The inherent power to grant stay by the Income Tax authorities has undergone numerous amounts of amendments and still contain contingencies for change. The power of ITAT to grant stay order has been subject to numerous litigations in the past. This power was not granted to the ITAT in the Act as introduced in 1961. According to the judgement passed in Income Tax Officer v Mohammed Kunhi where under the light of section 220(6) of act the power to grant stays.
Following this judgment, amendments were made in the Act by various Finance Acts namely in the years 1998, 2001 and 2007. But the amendment of 2001 added two controversial provisions in the section 254(2A) of the act, the two provisions were-
After considering the merits of the application ITAT may pass an order of stay for a period of not more than 180 days from the date of grant of stay. In other words, they made it compulsory for ITAT to dispose of an appeal within 180 days.
Where such appeal is not so disposed of within the initial period of stay specified then ITAT may extend such stay however, that the aggregate of the period of stay originally allowed and the period of stay so extended shall not exceed 365 days.
The 3rd provision and the most controversial provision which was introduced by the Finance Bill, 2007 in which was questioned in the case of Deputy Commissioner of Income Tax v. M/S Pepsi Foods Ltd stated that “If such appeal is not disposed of even after such extension, then the order of stay shall stand vacated after the expiry of such aggregate, even if the delay in disposing of the appeal is not attributable to the tax payers”.

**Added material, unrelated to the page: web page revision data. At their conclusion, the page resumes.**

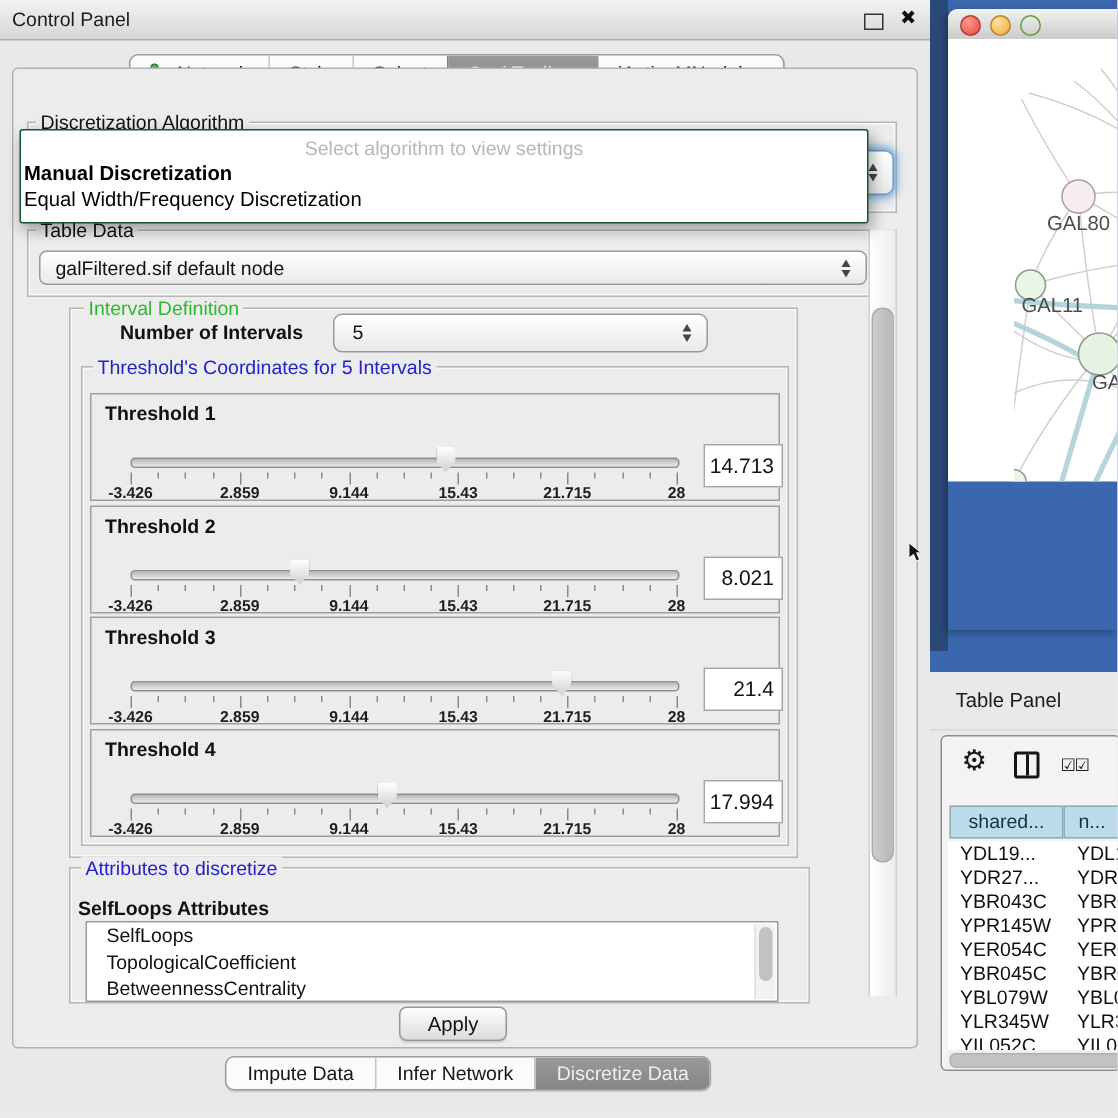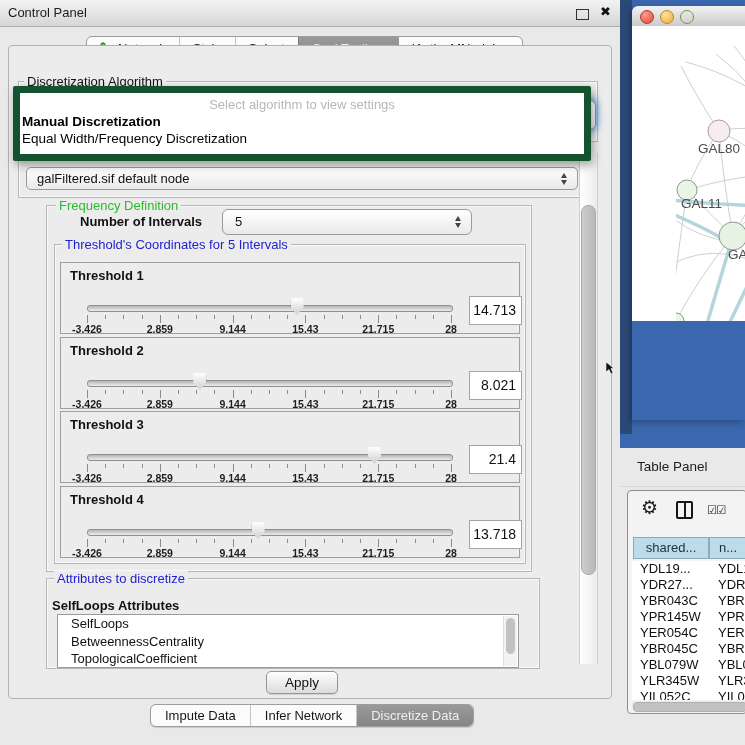--- a/index.html
+++ b/index.html
@@ -38,21 +38,21 @@
   .combo{background:linear-gradient(#ffffff,#e9e9e9);border:1px solid #9a9a9a;border-radius:6px;}
   .algo-combo{left:26px;top:100px;width:568px;height:28px;
     border-color:#6f95c0;box-shadow:0 0 6px 2px rgba(88,150,214,.85);}
   .spin{position:absolute;right:9px;top:50%;width:7px;height:12px;margin-top:-6px;}
   .spin .up{position:absolute;top:0;left:0;width:0;height:0;
     border-left:3.5px solid transparent;border-right:3.5px solid transparent;border-bottom:5px solid #444;}
   .spin .dn{position:absolute;bottom:0;left:0;width:0;height:0;
     border-left:3.5px solid transparent;border-right:3.5px solid transparent;border-top:5px solid #444;}
 
   .popup{left:13px;top:86px;width:564px;height:61px;background:#fff;
-    border:7px solid #14532d;border-radius:2px;z-index:60;
+    border:1px solid #14532d;border-radius:2px;z-index:60;
     box-shadow:2px 4px 10px rgba(0,0,0,.35);}
   .popup-hint{position:absolute;left:0;top:4px;width:100%;text-align:center;color:#b7b7b7;font-size:13px;}
   .popup-item1{position:absolute;left:2px;top:21px;font-size:13.5px;font-weight:700;color:#000;}
   .popup-item2{position:absolute;left:2px;top:38px;font-size:13.5px;color:#000;}
 
   .td-group{left:18px;top:153px;width:578px;height:43px;}
   .td-label{left:24px;top:146px;color:#111;}
   .td-combo{left:26px;top:167px;width:550px;height:21px;border-radius:5px;}
   .td-combo .val{position:absolute;left:10px;top:0;line-height:21px;font-size:13px;color:#111;}
 
@@ -195,21 +195,21 @@
   <span class="spin">
       <span class="up"></span>
       <span class="dn"></span>
     </span>
 </div>
 
 <div class="abs vscroll-track"></div>
 <div class="abs vscroll-thumb"></div>
 
 <div class="abs group int-group"></div>
-<div class="abs grouplabel int-label">Frequency Definition</div>
+<div class="abs grouplabel int-label">Interval Definition</div>
 <div class="abs ni-label">Number of Intervals</div>
 <div class="abs combo ni-combo">
   <span class="val">5</span>
   <span class="spin">
       <span class="up"></span>
       <span class="dn"></span>
     </span>
 </div>
 
 <div class="abs group thr-group"></div>
@@ -354,31 +354,31 @@
     </div>
   <div class="ticklabels">
       <div class="ticklabel" style="left: 0px;">-3.426</div>
       <div class="ticklabel" style="left: 72.8px;">2.859</div>
       <div class="ticklabel" style="left: 145.6px;">9.144</div>
       <div class="ticklabel" style="left: 218.4px;">15.43</div>
       <div class="ticklabel" style="left: 291.2px;">21.715</div>
       <div class="ticklabel" style="left: 364px;">28</div>
     </div>
   <div class="thumb" style="left: 190.577px;"></div>
-  <div class="valbox">13.718</div>
+  <div class="valbox">17.994</div>
 </div>
 
 <div class="abs group attr-group"></div>
 <div class="abs grouplabel attr-label">Attributes to discretize</div>
 <div class="abs numattr-label">SelfLoops Attributes</div>
 <div class="abs attr-list">
   <div id="attr-items">
       <div class="attr-item">SelfLoops</div>
+      <div class="attr-item">TopologicalCoefficient</div>
       <div class="attr-item">BetweennessCentrality</div>
-      <div class="attr-item">TopologicalCoefficient</div>
     </div>
   <div class="attr-scroll">
     <div class="attr-scroll-thumb"></div>
   </div>
 </div>
 
 <div class="abs apply-btn">Apply</div>
 
 <div class="abs bottombar">
   <div class="btab">Impute Data</div>

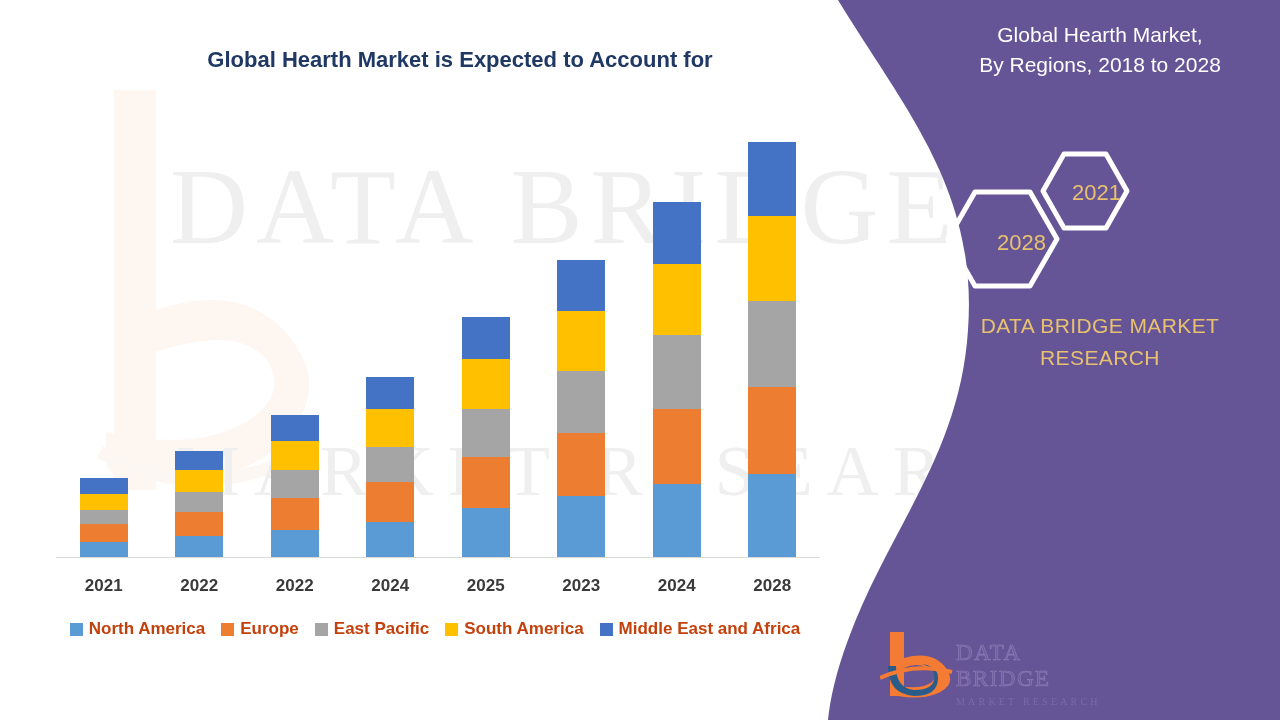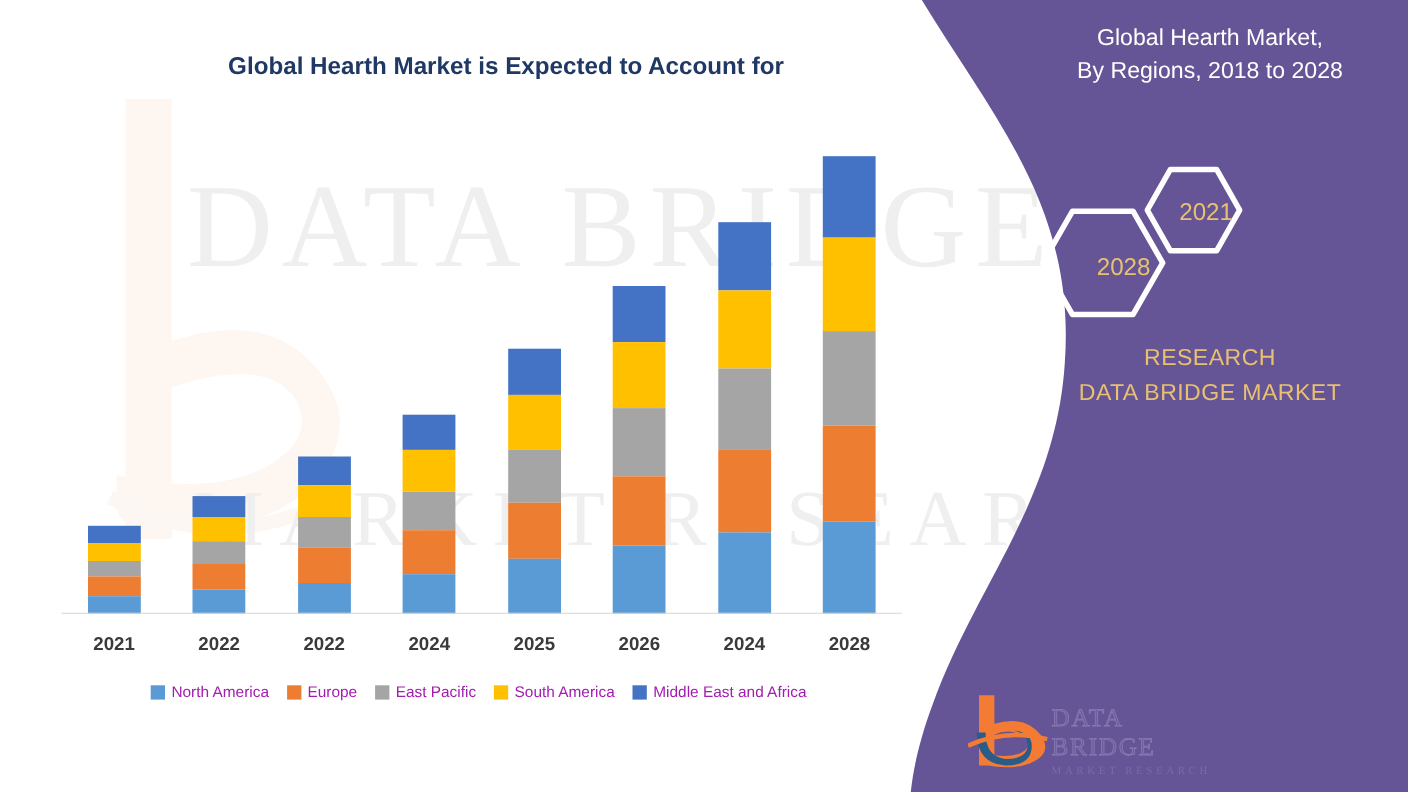--- a/index.html
+++ b/index.html
@@ -105,21 +105,21 @@
     width:95px; text-align:center;
     font-size:17px; color:#3a3a3a; font-weight:600;
   }
 
   .legend {
     position:absolute; left:40px; top:615px; width:790px; height:28px;
     display:flex; align-items:center; justify-content:center; gap:16px;
   }
   .legend-item { display:flex; align-items:center; gap:6px; }
   .legend-swatch { width:13px; height:13px; display:block; }
-  .legend-label { font-size:14px; color:#a21caf; font-weight:400; white-space:nowrap; }
+  .legend-label { font-size:17px; color:#c2410c; font-weight:700; white-space:nowrap; }
 </style>
 </head>
 <body>
 
 <div id="stage">
 
   <div class="wm-layer">
     <svg class="wm-b" viewBox="0 0 250 420">
       <path d="M18 10 H60 V230 Q150 200 196 260 Q238 316 176 372 Q120 412 26 398
                Q10 394 10 378 V352 Q98 372 150 342 Q192 316 172 282 Q146 244 60 272 V410 H18 Z" fill="#fdefe6"></path>
@@ -209,21 +209,21 @@
         </div>
       </div>
   </div>
   <div class="axis"></div>
   <div class="xaxis" id="xaxis">
       <div class="xtick">2021</div>
       <div class="xtick">2022</div>
       <div class="xtick">2022</div>
       <div class="xtick">2024</div>
       <div class="xtick">2025</div>
-      <div class="xtick">2026</div>
+      <div class="xtick">2023</div>
       <div class="xtick">2024</div>
       <div class="xtick">2028</div>
     </div>
 
   <div class="legend" id="legend">
       <div class="legend-item">
         <span class="legend-swatch" style="background: rgb(91, 155, 213);"></span>
         <span class="legend-label">North America</span>
       </div>
       <div class="legend-item">
@@ -258,22 +258,22 @@
     <div class="hexwrap">
       <svg width="250" height="140" viewBox="0 0 250 140">
         <polygon points="144,4 186,4 207,41 186,78 144,78 123,41" fill="none" stroke="#ffffff" stroke-width="5" stroke-linejoin="round"></polygon>
         <polygon points="55,42 110,42 137,89 110,136 55,136 28,89" fill="none" stroke="#ffffff" stroke-width="5" stroke-linejoin="round"></polygon>
       </svg>
       <div class="hex-label hex-2021">2021</div>
       <div class="hex-label hex-2028">2028</div>
     </div>
 
     <div class="brand">
+      <span>DATA BRIDGE MARKET</span>
       <span>RESEARCH</span>
-      <span>DATA BRIDGE MARKET</span>
     </div>
   </div>
 
   <div class="logo">
     <svg width="78" height="72" viewBox="0 0 78 72">
       <path d="M10 4 H24 V30 Q52 22 66 40 Q78 57 56 66 Q40 72 18 68 V58
                Q42 62 52 54 Q60 46 48 40 Q36 34 24 40 V68 H10 Z" fill="#F47B34"></path>
       <path d="M2 38 Q4 38 8 38 Q8 66 34 68 Q58 68 58 50 Q58 38 42 36
                Q56 40 54 52 Q52 62 34 62 Q16 60 16 38 Z" fill="#2A5C8A"></path>
       <path d="M0 50 Q34 34 72 44" fill="none" stroke="#F47B34" stroke-width="4"></path>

The facts of the abovementioned case was pertaining the filing of income tax return in 2008 and receiving an order adverse to the assesses in 2012. The company filed the appeal in the same year and obtained the stay order. However, no further proceedings were made till 2014. Time limit of 365 days mentioned u/s 254(2A) made them file the writ petition before the Delhi High Court challenging the constitutional validity of the section as it infringes the right laid under Article 14 of the constitution. The third proviso of section 254(2A) allowed automatic vacation order which was opposed to the principals of equality. In the past, Section 44-AC of the Act was struck down as arbitrary when only particular trades enjoyed advantages of exemptions. The clubbing together of two classes is itself violative of law as unequal’s cannot be treated as equals under any circumstance. It has been duly acknowledged by the courts that 'no man should suffer because of the fault of the court or dela in procedure and even the taxing statute should fulfil the reasonableness.